Mirar por una rendija, aunque sea pequeña, en el armario que encierra la historia de las plagas que han asolado nuestro país es, cuando menos, como sumergirse en un thriller cuyo primer capítulo coincide con el primero de la historia de nuestro país.

Dicen los historiadores que el mismo nombre de España es una derivación de la voz fenicia “I-span-ya” que significa tierra de conejos, tan abundantes, que Plinio el Viejo nos cuenta con todo detalle que una plaga de estos había alcanzado tal dimensión que los pobladores de las islas Gymnesias (Mallorca y Menorca) llegaron a mandar una embajada a Roma, al ‘Divino Augusto’ (27 a. d. C. – 14 d. d. C.) para pedir otra tierra, porque esos animales les expulsaban. Más tarde, en 1040, cuando la autoridad de los emperadores romanos había pasado a los papas, hubo una plaga de langosta en La Rioja y Navarra, tan extraordinaria, que sus habitantes decidieron pedir protección al Papa Benedicto IX. Este envió a España al obispo de Ostia, el cual, después de muchas rogativas, consiguió que los insectos desaparecieran.
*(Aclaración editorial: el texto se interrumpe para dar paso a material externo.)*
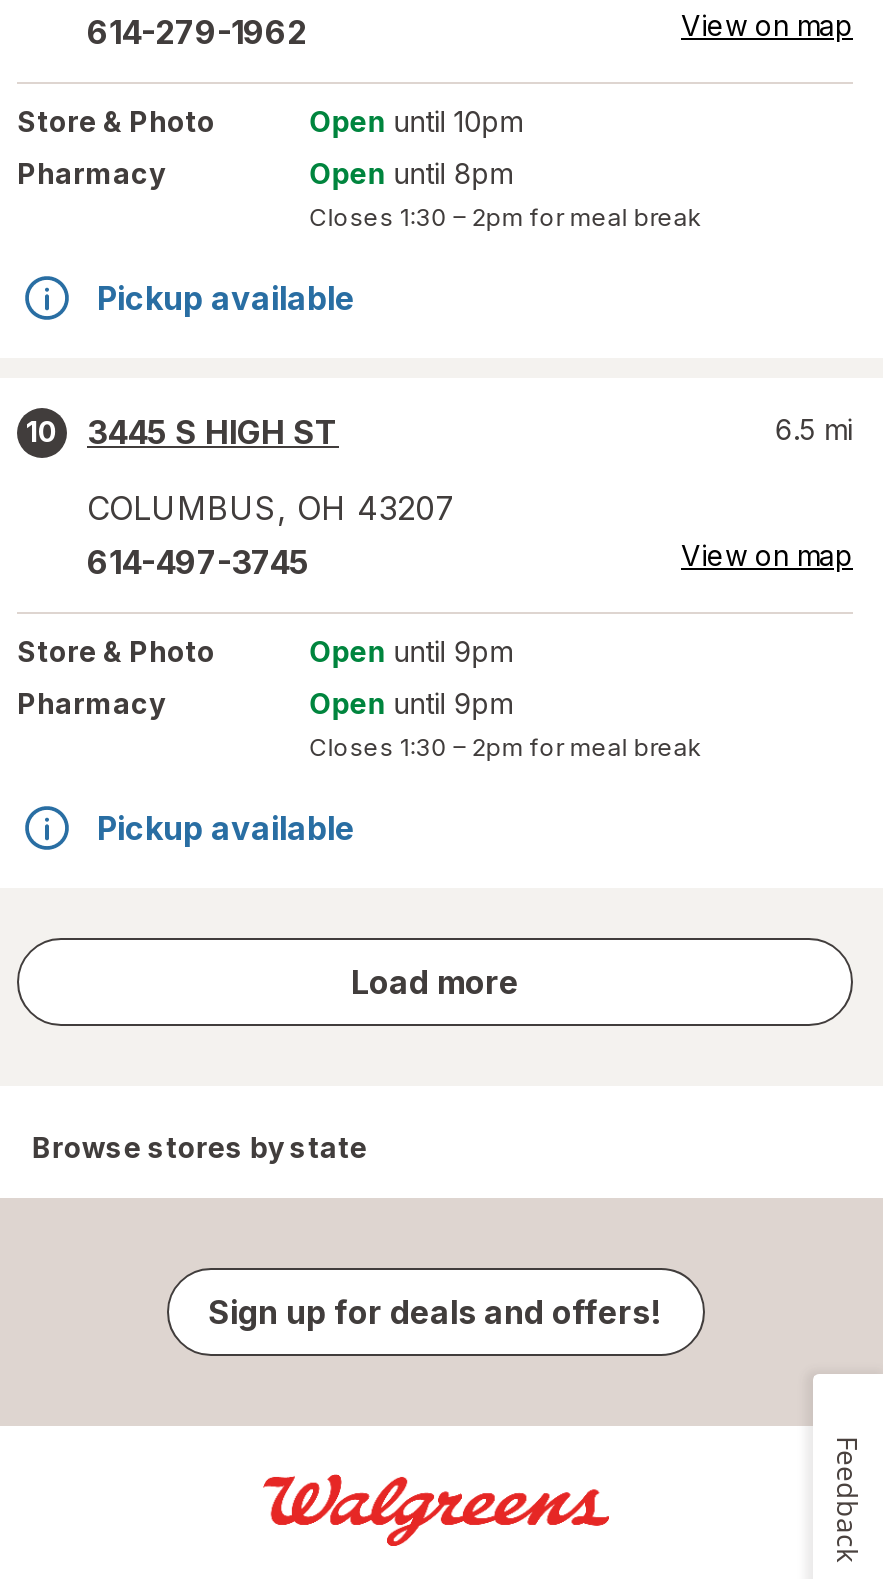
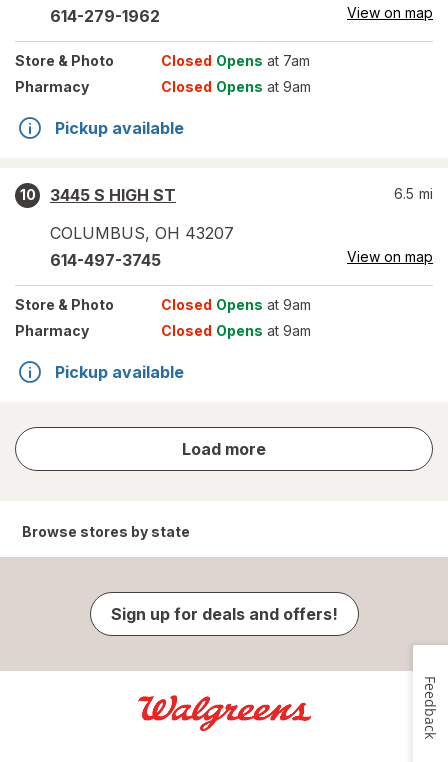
- Open until 10pm
+ Closed Opens at 7am

- Open until 8pm
- Closes 1:30 – 2pm for meal break
+ Closed Opens at 9am

- Open until 9pm
+ Closed Opens at 9am

- Open until 9pm
- Closes 1:30 – 2pm for meal break
+ Closed Opens at 9am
Santificado este obispo –San Gregorio Ostiense– la utilización de los santos como insecticidas fue una práctica habitual de los españoles hasta bien entrado el siglo XX, llegando esta taumaturgia a su clímax entre 1755 y 1756, cuando por disposición de Fernando VI la cabeza de San Gregorio Ostiense recorrió en carruaje real, durante 130 días, más de 2.500 km por toda España.

El resultado de aquellas peregrinaciones milagreras no lo conocemos bien, pero su pormenorizada descripción, además de su interés antropológico, tiene un gran valor para determinar el desarrollo y localización de aquellos fenómenos parasitarios, cuya importancia crecía de año en año.